ECLI:NL:CRVB:2014:3586

Centrale Raad van Beroep

Datum uitspraak
23 oktober 2014
Publicatiedatum
4 november 2014
Zaaknummer
12-5508 MAW
Instantie
Centrale Raad van Beroep
Type
Uitspraak
Procedures
  • Hoger beroep
Rechters
  • N.J. van Vulpen-Grootjans
  • J.Th. Wolleswinkel
  • G.P.A.M. Garvelink-Jonkers
Vindplaatsen
  • Rechtspraak.nl
AI samenvatting door LexboostAutomatisch gegenereerd

Bevordering van defensieambtenaar met terugwerkende kracht en rechtsgevolgen van functiewaardering

In deze zaak gaat het om de weigering van de Minister van Defensie om betrokkene met terugwerkende kracht te bevorderen.
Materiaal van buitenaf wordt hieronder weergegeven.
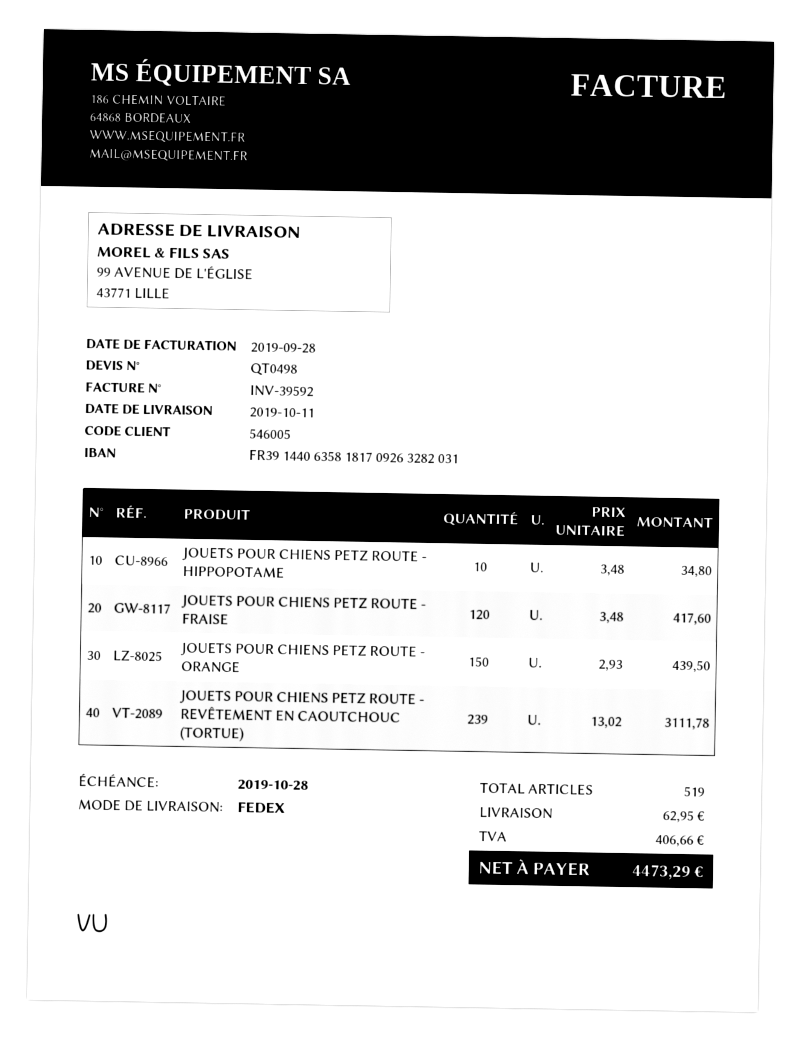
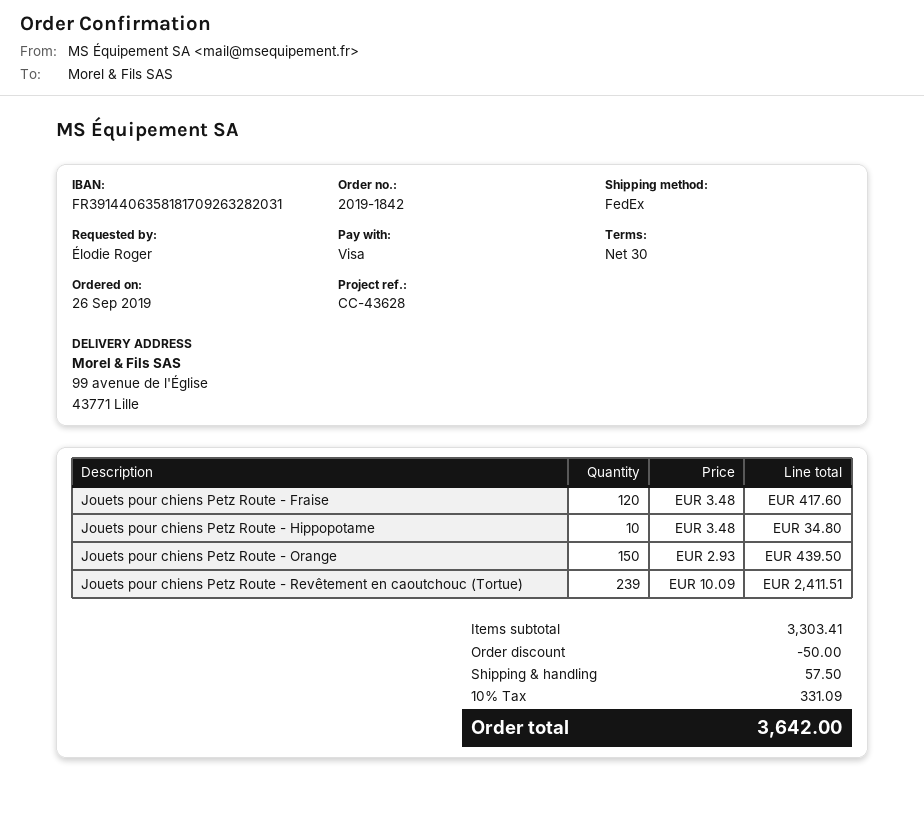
JOUETS POUR CHIENS PETZ ROUTE - REVÊTEMENT EN CAOUTCHOUC (TORTUE): 239 x 13.02 = 3111.78 -> 239 x 10.09 = 2411.51
discount: none -> 50.00
shipping: 62.95 -> 57.50
tax: 406.66 -> 331.09
total: 4473.29 -> 3642.00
Betrokkene had verzocht om bevordering tot kapitein met terugwerkende kracht tot 13 augustus 2009, naar aanleiding van de bevordering van collega’s P en Van N. De Centrale Raad van Beroep oordeelt dat de minister ten onrechte het verzoek niet als nieuw feit heeft aangemerkt. De Raad stelt vast dat op het moment van de oorspronkelijke beslissing artikel 40 van de Beleidsregel aanstelling, functietoewijzing en bevordering defensie (BAFBD) van toepassing was, en niet artikel 24a van het Algemeen Militair Ambtenarenreglement (AMAR) zoals de minister betoogde. Dit artikel verplicht de minister om defensieambtenaren te bevorderen indien er sprake is van een verhoging van de rang naar aanleiding van functiewaardering.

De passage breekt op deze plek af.